## The problem
Reproduce every record below exactly as written, but leave out any pictures.
[[ Provided material, beginning ]]
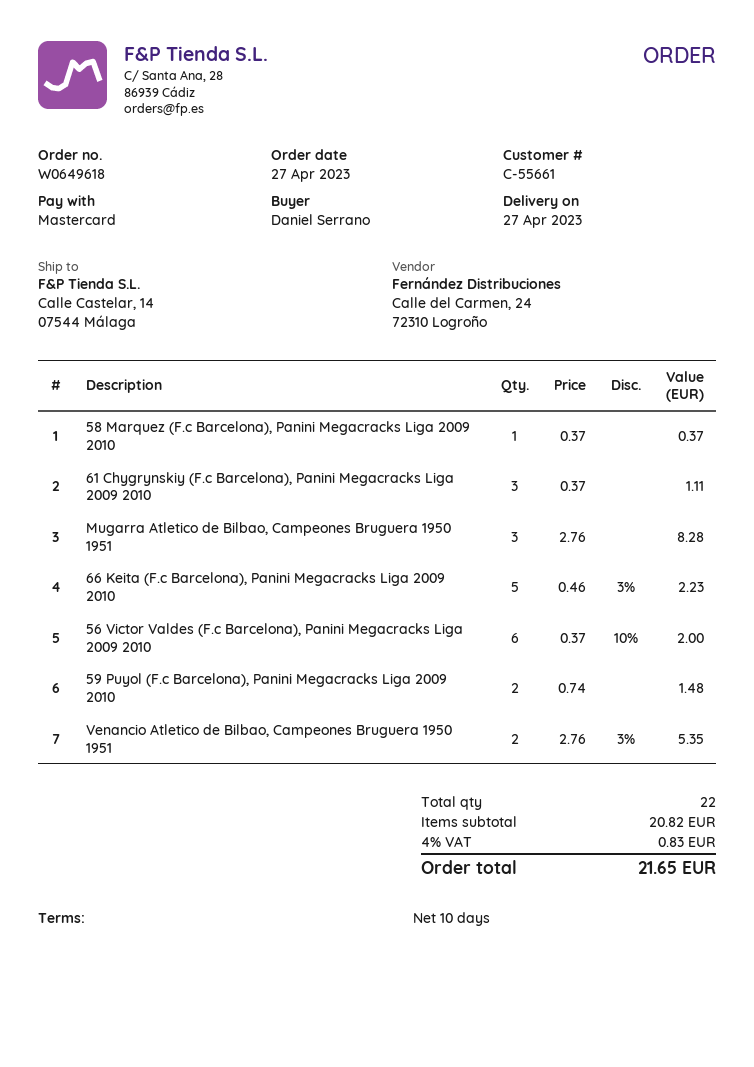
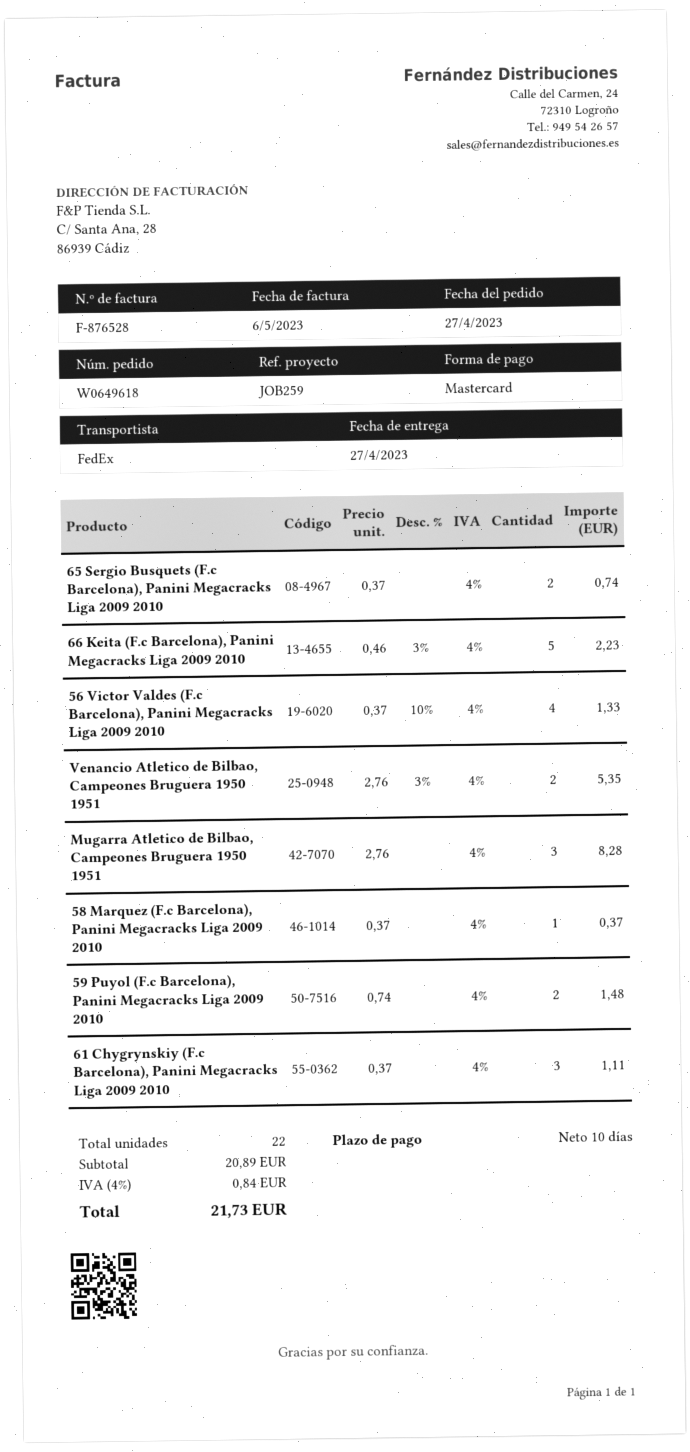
56 Victor Valdes (F.c Barcelona), Panini Megacracks Liga 2009 2010: 6 x 0.37 - 10% = 2.00 -> 4 x 0.37 - 10% = 1.33
65 Sergio Busquets (F.c Barcelona), Panini Megacracks Liga 2009 2010: none -> 2 x 0.37 = 0.74
subtotal: 20.82 -> 20.89
tax: 4% = 0.83 -> 4% = 0.84
total: 21.65 -> 21.73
[[ Provided material, end ]]
## Reply to the exercise
56 Victor Valdes (F.c Barcelona), Panini Megacracks Liga 2009 2010: 6 x 0.37 - 10% = 2.00 -> 4 x 0.37 - 10% = 1.33
65 Sergio Busquets (F.c Barcelona), Panini Megacracks Liga 2009 2010: none -> 2 x 0.37 = 0.74
subtotal: 20.82 -> 20.89
tax: 4% = 0.83 -> 4% = 0.84
total: 21.65 -> 21.73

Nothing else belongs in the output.